• Statistics 101: “A Brief Overview of Descriptive”

  • Statistics is an intriguing subject that helps interpret the world around us. Researchers and governments use it to discover new phenomena and to establish claims. The 21st-century business environment strategy is hugely guided by data. This article is a broad overview of descriptive Statistics concepts, we will dive deeper into the topics in subsequent articles.

    What Is Statistic

    Statistics is the branch of mathematics that deals with the collection, analysis, interpretation, and presentation of data. It is divided into two categories: inferential and descriptive Statistics.

    Data professionals use inferential Statistics to make inferences, and predictions and draw conclusions on unknown data, while descriptive Statistics allow them to summarize data.

    What is a descriptive Statistic?

    Descriptive Statistics is used to describe and summarise datasets. The central tendency and measures of dispersion are at the centre of data summarization.

    Three important metrics are involved when it comes to the central tendency. They are the mean, median and mode. The standard deviation, variance and range depict the distribution of a data set. In this brief overview, we will discuss the list below. So let us get started:

    • The measures of central tendency
    • Measures of variability or dispersion
    • Range
    • Variance
    • Standard deviation
    • Skewness
    • Ketosis
    • Frequency distribution

    The mean mainly called the average is the central point of a dataset where most of the data lies. The median is the value that separates the upper half values from the lower half values when the data set is arranged in numerical order. The mode is the frequently occurring value in a dataset.

    The standard deviation shows the average dispersion of data points in the distribution, and the variance is the squared average dispersion about the mean. When you take the maximum value in a data set and subtract from it the minimum value, you come up with the range.

    The frequency distribution arranges data in a table format or chart for easy and quick use and capturing occurrences. Data in a frequency distribution can be grouped and shown in percentages.

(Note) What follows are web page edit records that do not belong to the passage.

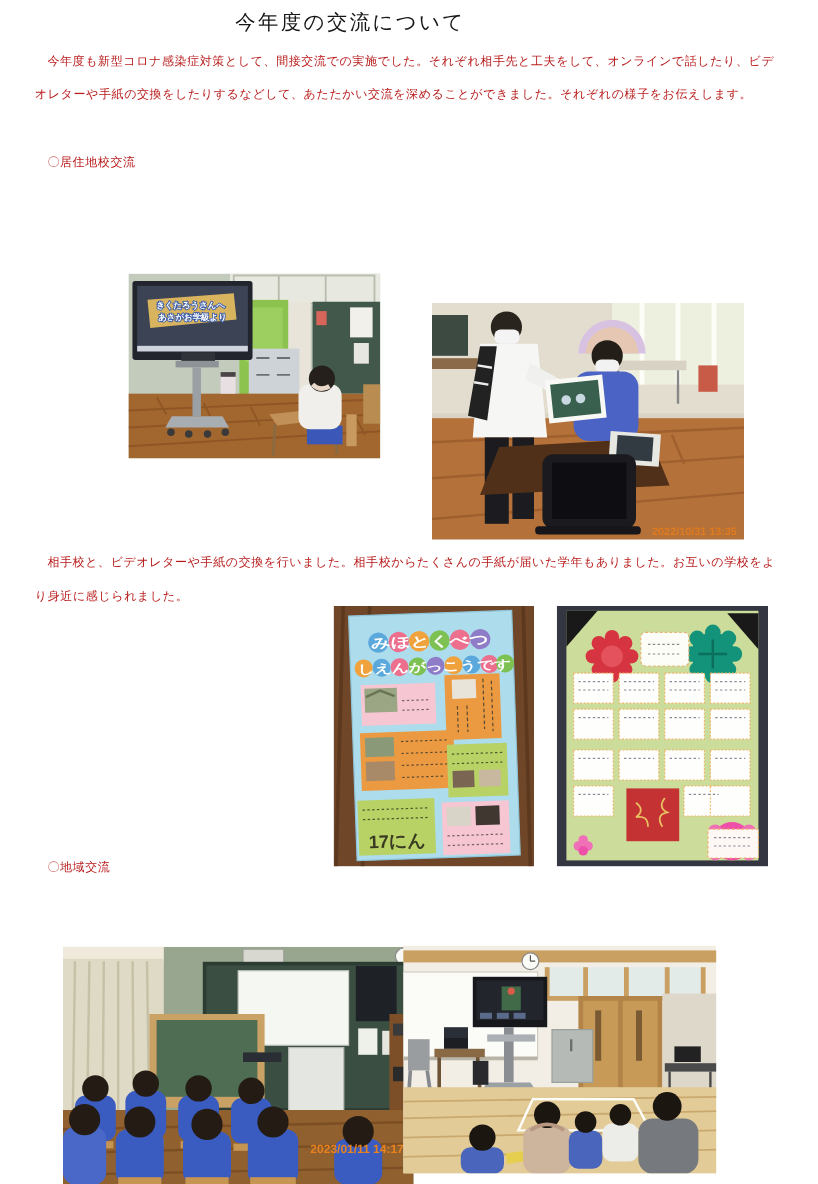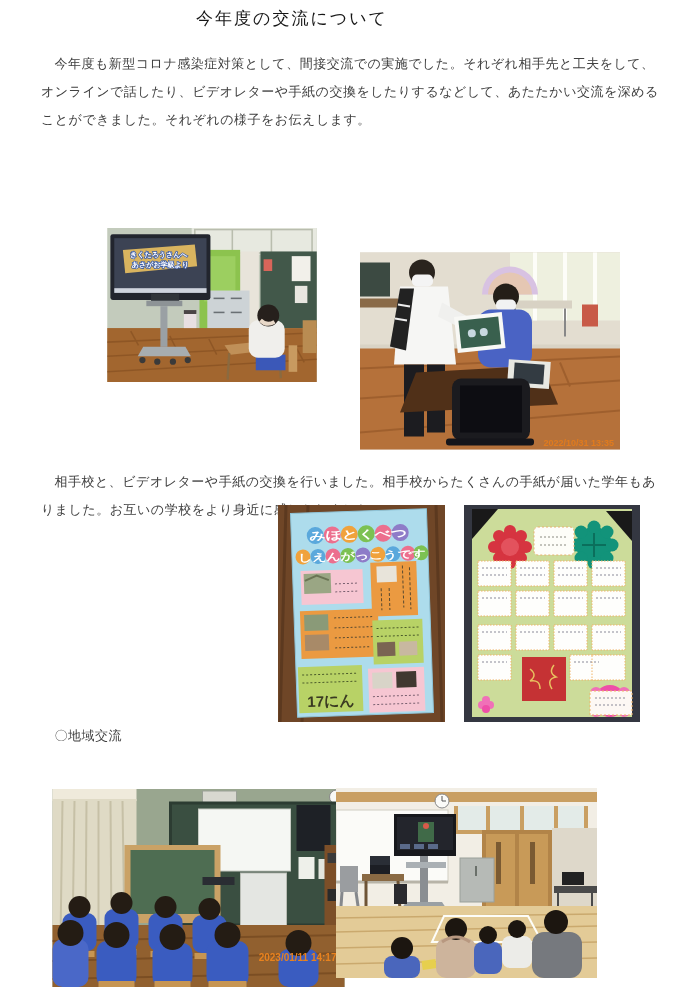"今年度も新型コロナ感染症対策として、間接交流での実施でした。それぞれ相手先と工夫" .txt { color: #404040 -> #b91c1c; font-size: 13px -> 10px; margin: 12px -> 0 }
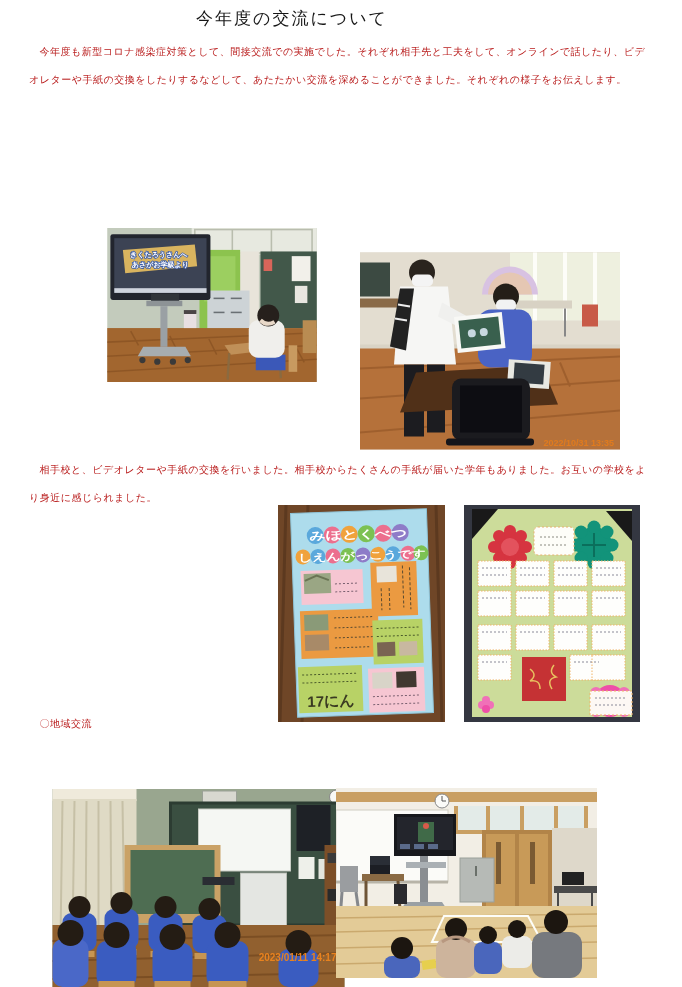"〇居住地校交流" p.txt { html: none -> <p> 〇居住地校交流</p> }
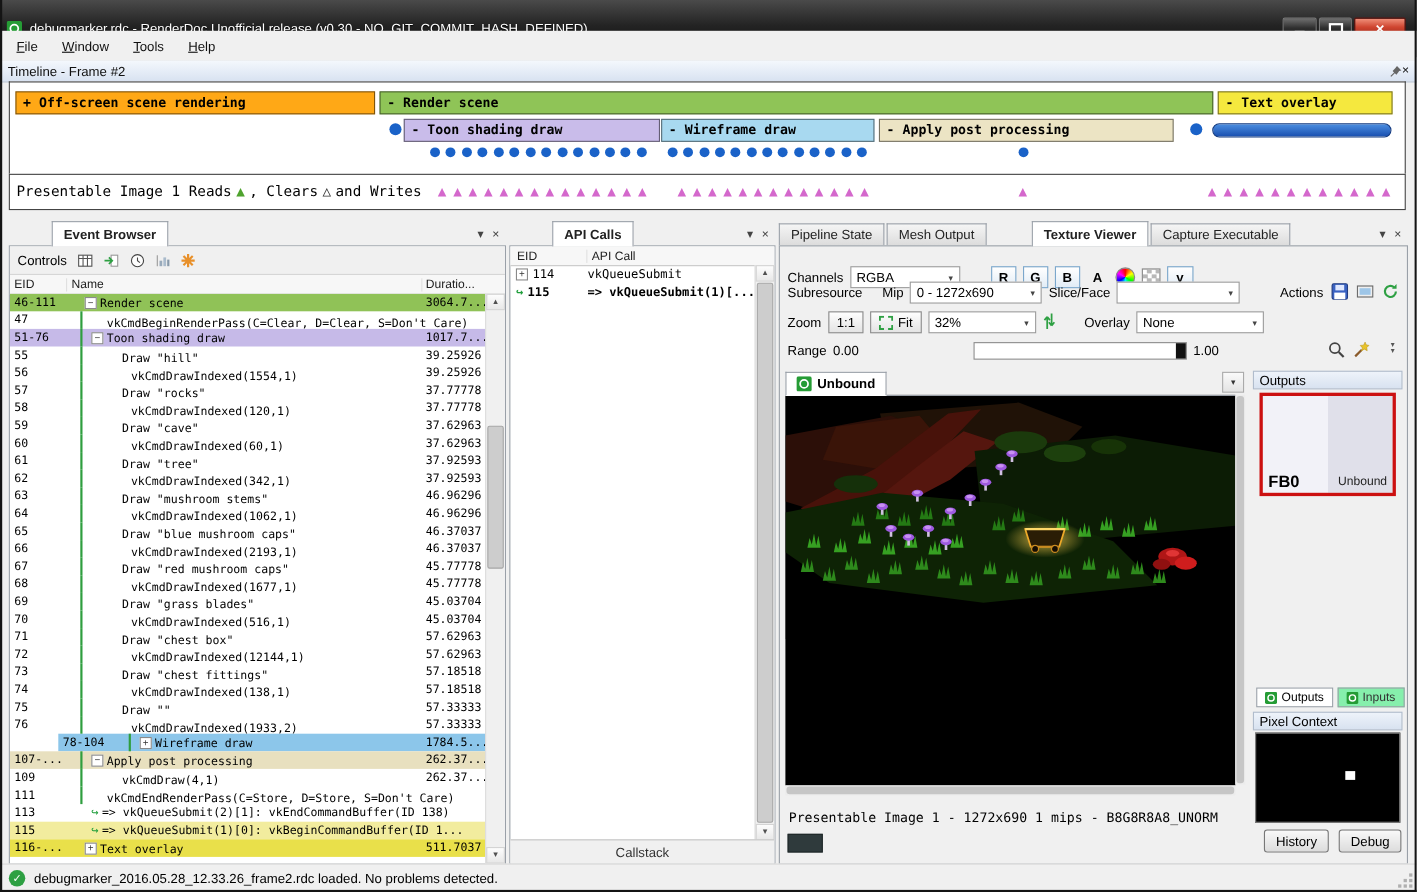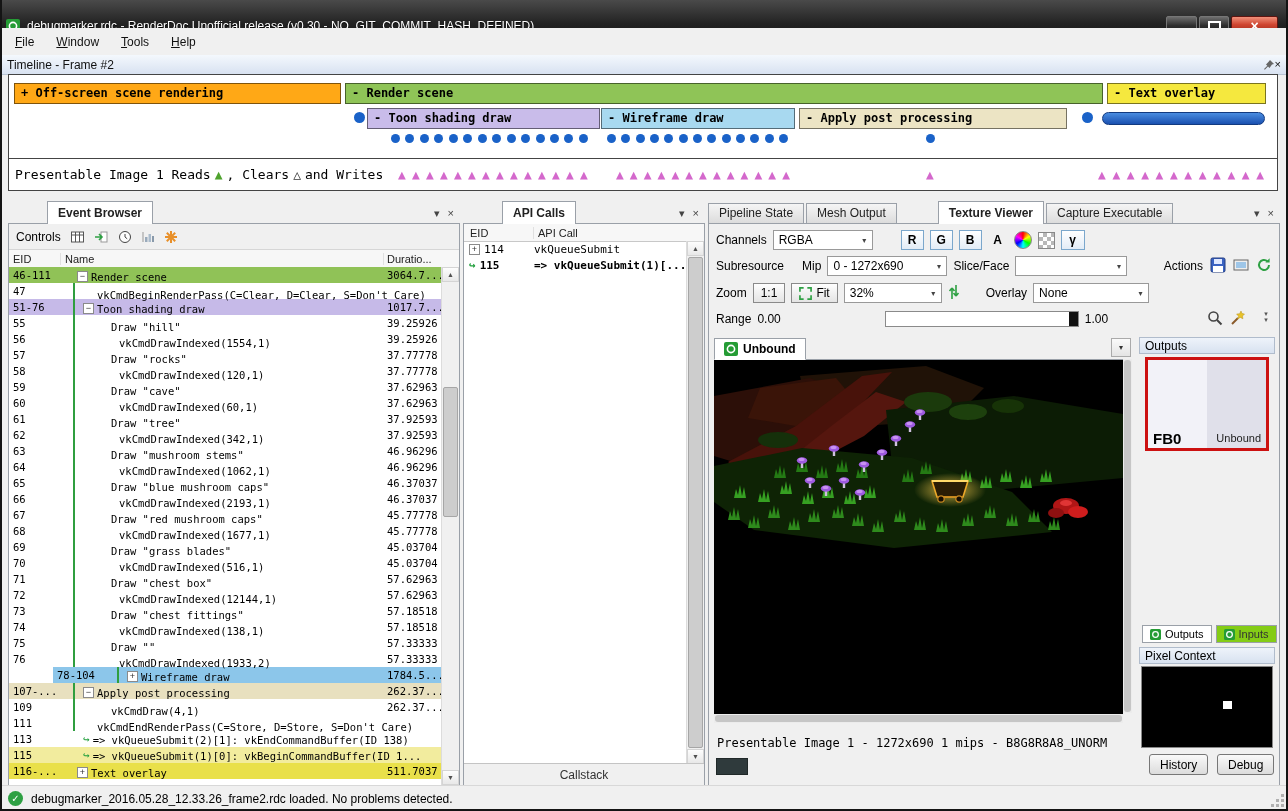"Channels" .r1 { top: 5px -> 17px }
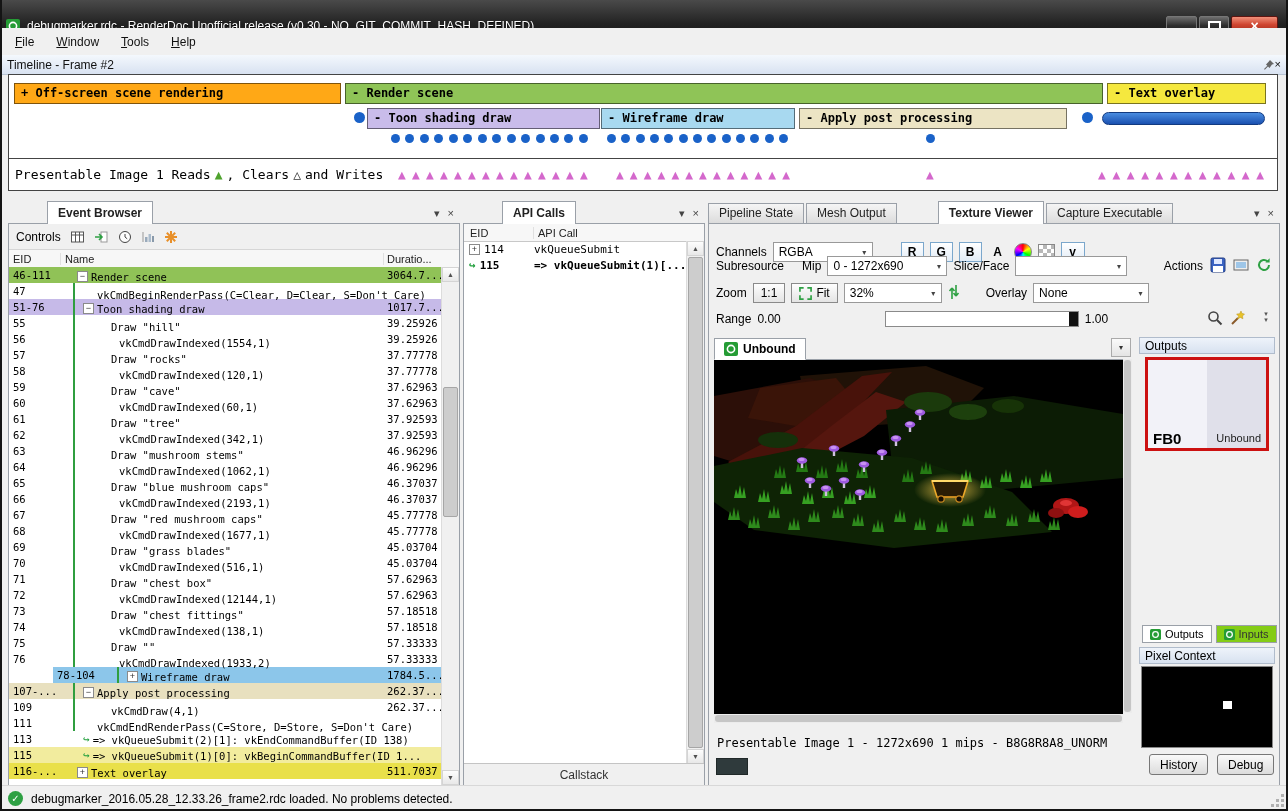"Inputs" .io-tab.inactive { background: #84cc16 -> #86efac }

    So, given the frequency table below, the average, median and mode order quantity values will be 196.67, 255 and 250 in this order. The measures of dispersion will also produce the following values for the standard deviation and variance in that order: 66.23, 43.87 and the range value of 140.

    Here is the frequency table on ordered items and the quantity ordered for each item.

    Frequency table

    Frequency table

    It is important to understand some foundational concepts about Statistics. The object of interest or study is called a population. But very rarely do data professionals use the population in their research. They take a sample of the population and use the sample parameters to make predictions or draw conclusions about the population parameters. Most datasets are a normal distribution and have a bell shape.

    The normal distribution provides a clear picture of a data set, where the mean lies in the centre and peak of the chart. 68 per cent of the data lies within (+-) one standard deviation, 95 per cent of the data lies within (+-) two standard deviations and 99% of the data lies within (+-) standard deviation. It is important to understand some foundational concepts about Statistics. The object of interest or study is called a population.

    But very rarely do data professionals use the population in their research. They take a sample of the population and use the sample parameters to make predictions or draw conclusions about the population parameters. Most data sets are a normal distribution and have a bell shape.

    The normal distribution provides a clear picture of a data set, where the mean lies in the centre and peak of the chart. 68 per cent of the data lies within (+-) one standard deviation, 95 per cent of the data lies within (+-) two standard deviations and 99% of the data lies within (+-) standard deviation.

    Skewness measures asymmetrical or the lack of it in a distribution. Using the right and left skew to explain, it allows data professionals to understand the shape of a distribution. With its tails also, Ketosis is good at uncovering shapes as it measures the peak and heaviness of a distribution. These topics will be covered in detail in different articles.

    Graphical Representation

    Charts and diagrams are used to describe and summarise the data for quick understanding. The bar chart and the pie chart depict proportions in categorical data. Here is an example of a bar chart.

    bar chart

    Below is a pie chart

     pie chart

    Histogram shows the data distribution.

    histogram

    The scatter plot is used to show relationship between variables.

    scatter plot

    The box plot excels particularly at revealing outliers and further illustrates the range, interquartile range and median range. The boxplot is fully covered in another article.

    Conclusion

    This article provided a broad overview of descriptive Statistics, introducing key concepts that help summarize and describe datasets. Descriptive Statistics plays a crucial role in data analysis by allowing researchers and professionals to understand the characteristics of their data before conducting further statistical modelling or inference.

    We covered the two main components of descriptive Statistics - measures of central tendency (mean, median, mode) and measures of variability (range, variance, standard deviation). These metrics provide insights into the central values and spread of a distribution. We also touched on distribution shapes like skewness and kurtosis that reveal asymmetry and peakness.

    Additionally, we highlighted the importance of graphical representations such as bar charts, pie charts, histograms, scatter plots, and box plots in visualizing data for quicker interpretation. Frequency distributions, both grouped and ungrouped, organize data for easier understanding.

    While this served as a brief introduction, each of these descriptive Statistics concepts warrants a deeper dive. In subsequent detailed articles, we will explore the calculations, properties, and applications of the mean, median, mode, range, variance, standard deviation, skewness, kurtosis, frequency distributions, and data visualization methods.

    Having a solid grasp of descriptive Statistics is foundational for any data professional. It allows you to effectively summarize, interpret, and communicate insights from complex datasets. This overview has set the stage for a comprehensive understanding of this crucial field through the upcoming in-depth articles.